### EXERCISE REQUIREMENTS
Starting with the line that holds "2024-10-25 | QTY_PER_TRADE: 1166.67" and stopping after the line that holds "2024-11-01 | Close: 155.00 -> 155.15", repeat the lines below word for word, without the pictures.

### INFORMATION GIVEN
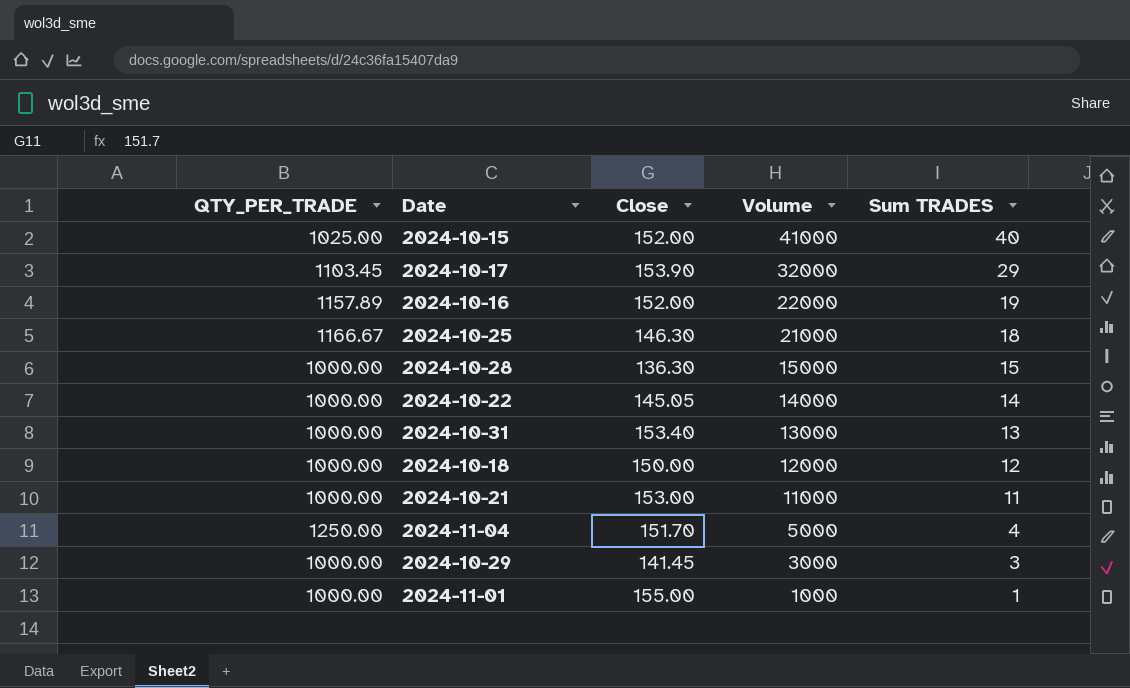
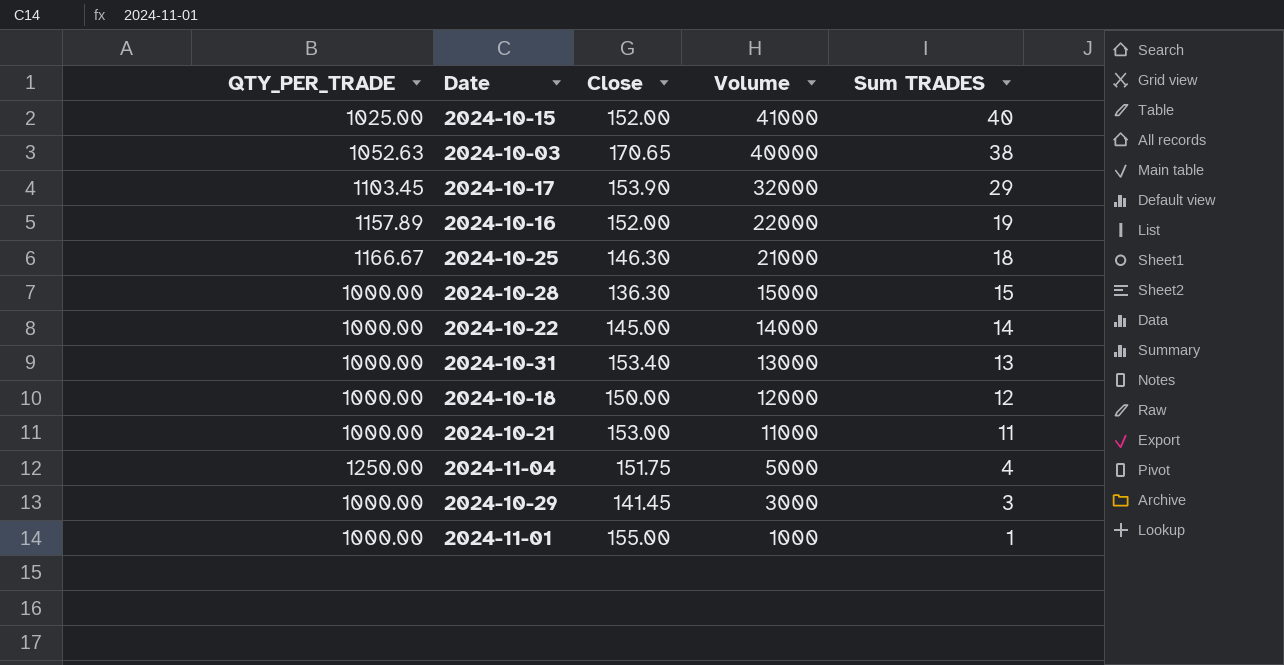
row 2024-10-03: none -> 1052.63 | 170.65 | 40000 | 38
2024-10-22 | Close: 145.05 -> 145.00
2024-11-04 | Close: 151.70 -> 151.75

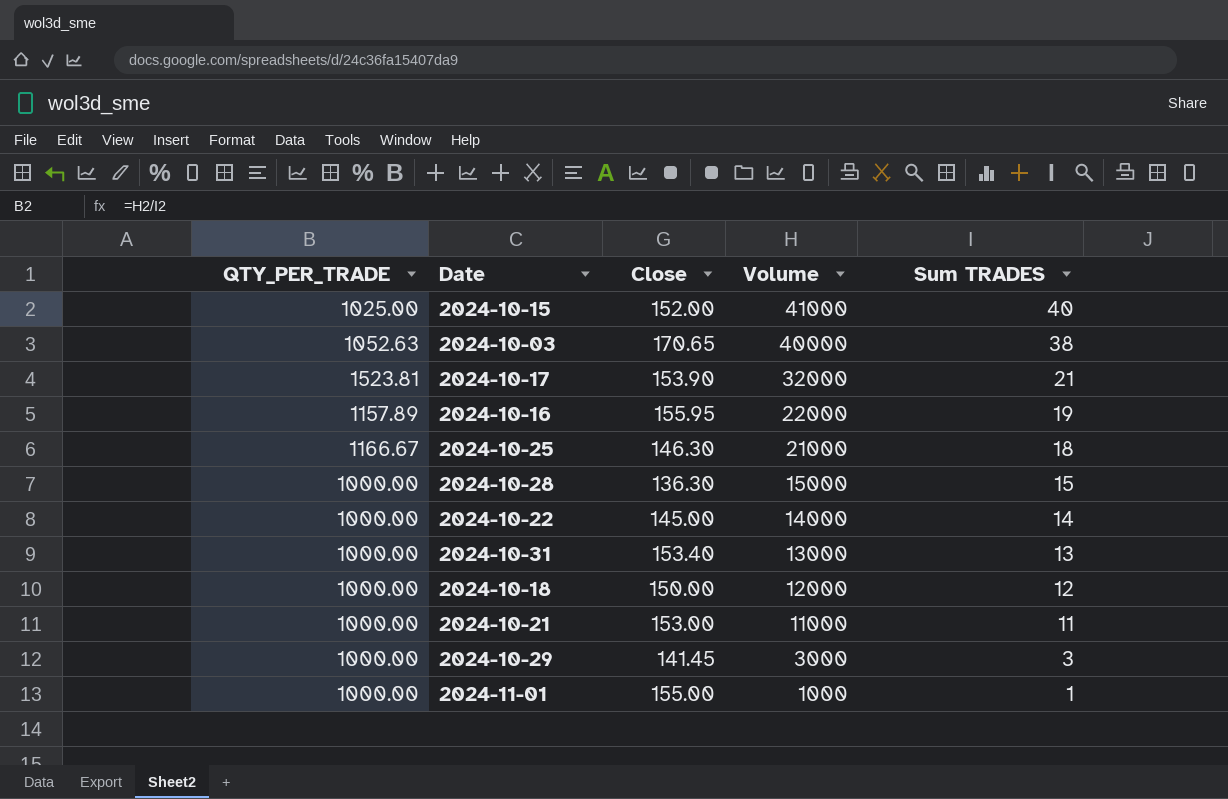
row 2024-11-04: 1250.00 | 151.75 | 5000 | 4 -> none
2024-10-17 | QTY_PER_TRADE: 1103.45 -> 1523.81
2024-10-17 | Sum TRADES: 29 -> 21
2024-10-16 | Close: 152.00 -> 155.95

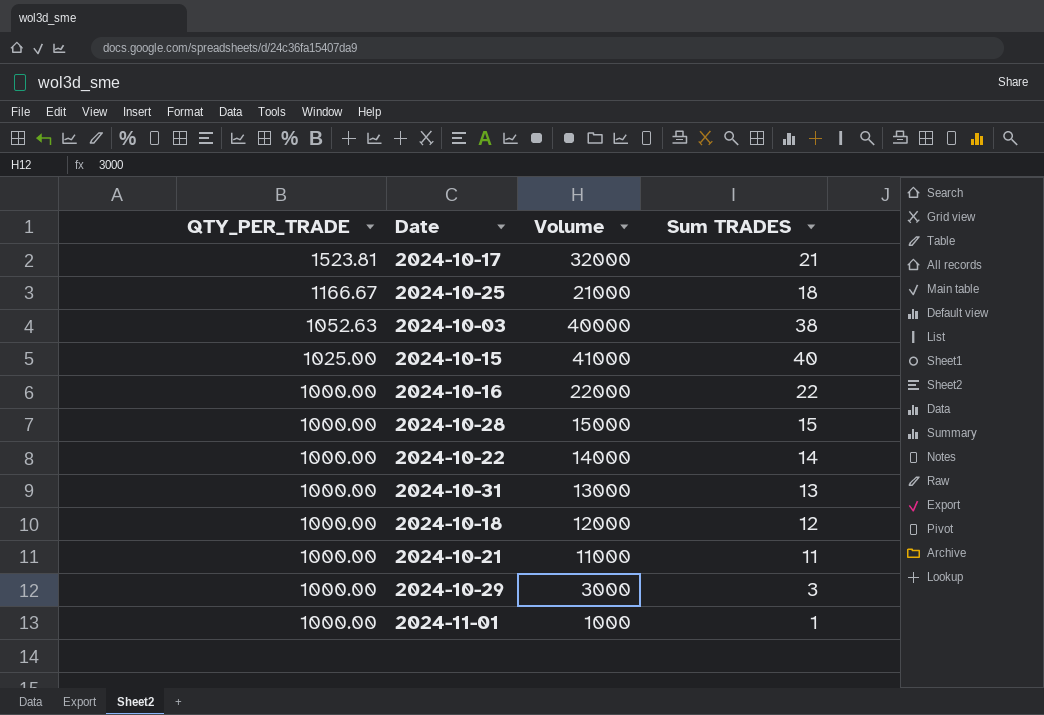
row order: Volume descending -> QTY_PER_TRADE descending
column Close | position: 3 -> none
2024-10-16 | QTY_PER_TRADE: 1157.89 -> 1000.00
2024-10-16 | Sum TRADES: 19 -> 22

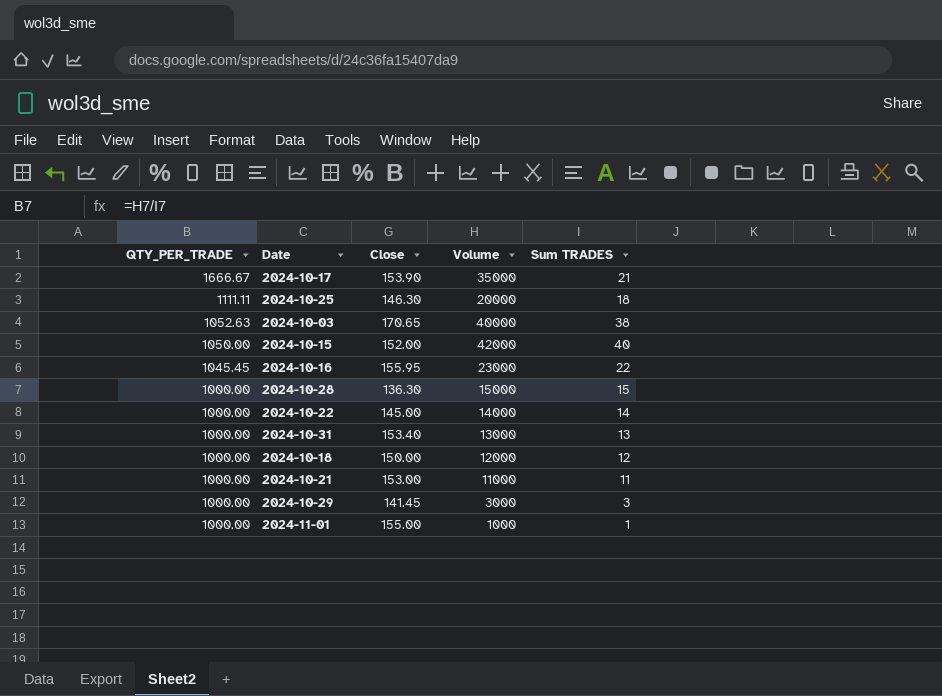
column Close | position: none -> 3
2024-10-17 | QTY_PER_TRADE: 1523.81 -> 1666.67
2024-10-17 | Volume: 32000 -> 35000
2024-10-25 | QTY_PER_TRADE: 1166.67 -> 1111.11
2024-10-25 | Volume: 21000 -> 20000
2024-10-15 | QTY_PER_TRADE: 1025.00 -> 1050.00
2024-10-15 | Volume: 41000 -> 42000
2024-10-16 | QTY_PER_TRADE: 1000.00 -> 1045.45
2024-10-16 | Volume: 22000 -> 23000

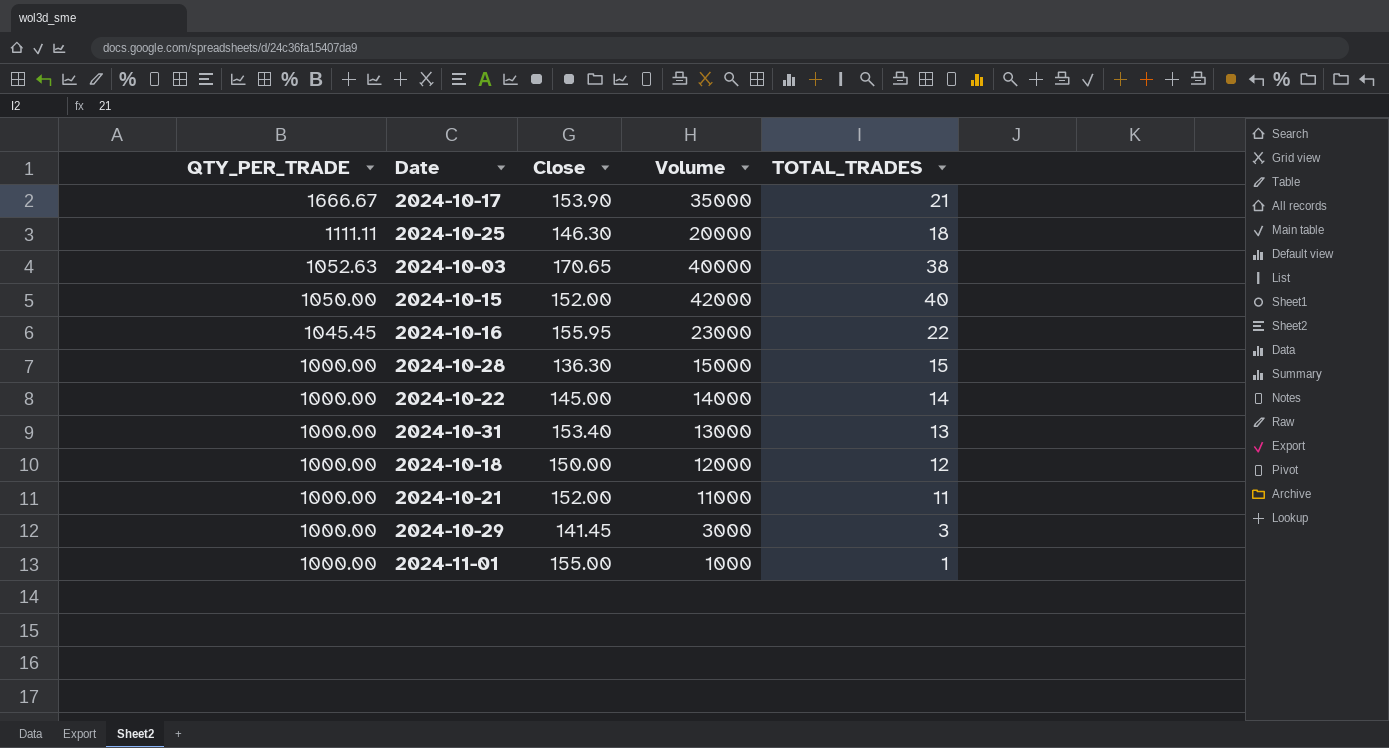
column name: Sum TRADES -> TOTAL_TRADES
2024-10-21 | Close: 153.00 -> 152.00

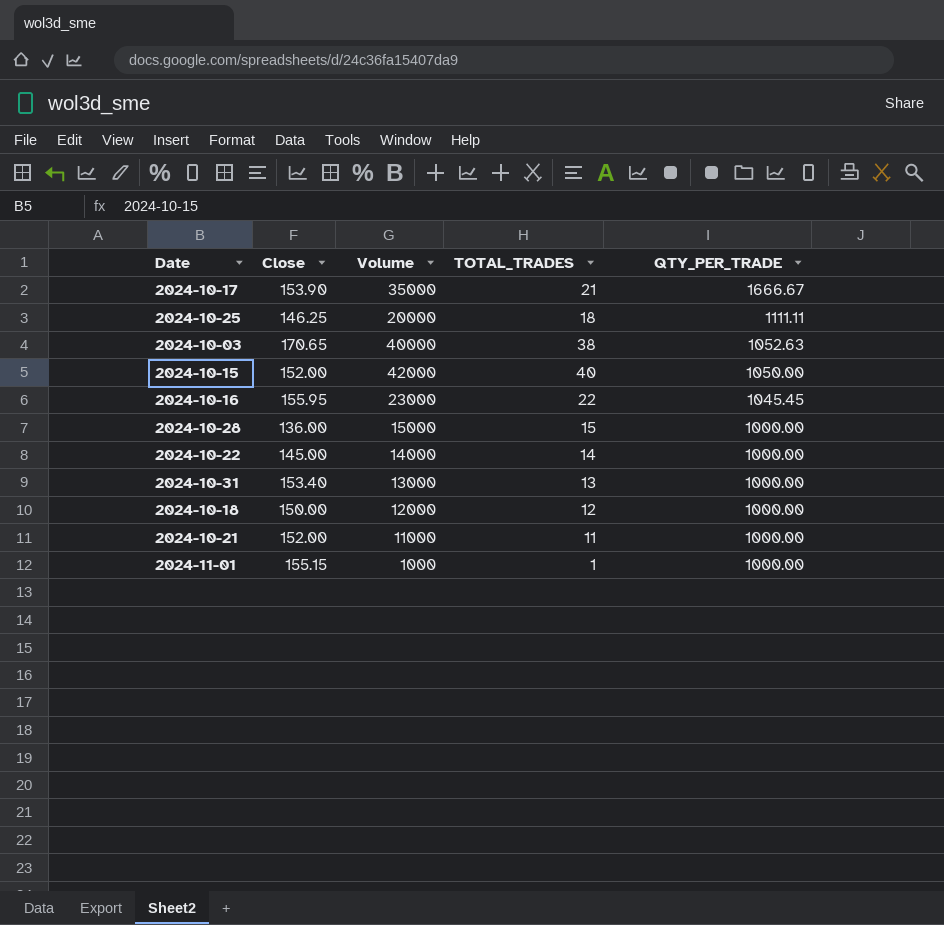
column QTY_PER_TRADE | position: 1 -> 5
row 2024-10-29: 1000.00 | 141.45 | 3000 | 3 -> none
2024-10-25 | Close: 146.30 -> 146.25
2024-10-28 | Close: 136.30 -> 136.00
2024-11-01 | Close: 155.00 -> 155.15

* * *

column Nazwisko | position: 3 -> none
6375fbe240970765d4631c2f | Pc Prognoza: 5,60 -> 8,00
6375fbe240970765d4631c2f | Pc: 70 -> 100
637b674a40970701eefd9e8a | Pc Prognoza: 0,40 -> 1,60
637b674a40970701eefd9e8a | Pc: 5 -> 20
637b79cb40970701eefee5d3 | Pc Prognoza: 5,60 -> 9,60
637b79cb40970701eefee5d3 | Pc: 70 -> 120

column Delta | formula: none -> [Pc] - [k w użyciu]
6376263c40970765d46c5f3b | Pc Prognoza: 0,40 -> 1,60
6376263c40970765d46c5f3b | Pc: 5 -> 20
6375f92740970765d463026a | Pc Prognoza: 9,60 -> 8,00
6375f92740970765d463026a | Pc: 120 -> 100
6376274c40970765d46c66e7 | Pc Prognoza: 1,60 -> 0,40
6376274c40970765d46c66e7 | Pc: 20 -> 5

### FINISHED TASK
2024-10-25 | QTY_PER_TRADE: 1166.67 -> 1111.11
2024-10-25 | Volume: 21000 -> 20000
2024-10-15 | QTY_PER_TRADE: 1025.00 -> 1050.00
2024-10-15 | Volume: 41000 -> 42000
2024-10-16 | QTY_PER_TRADE: 1000.00 -> 1045.45
2024-10-16 | Volume: 22000 -> 23000

column name: Sum TRADES -> TOTAL_TRADES
2024-10-21 | Close: 153.00 -> 152.00

column QTY_PER_TRADE | position: 1 -> 5
row 2024-10-29: 1000.00 | 141.45 | 3000 | 3 -> none
2024-10-25 | Close: 146.30 -> 146.25
2024-10-28 | Close: 136.30 -> 136.00
2024-11-01 | Close: 155.00 -> 155.15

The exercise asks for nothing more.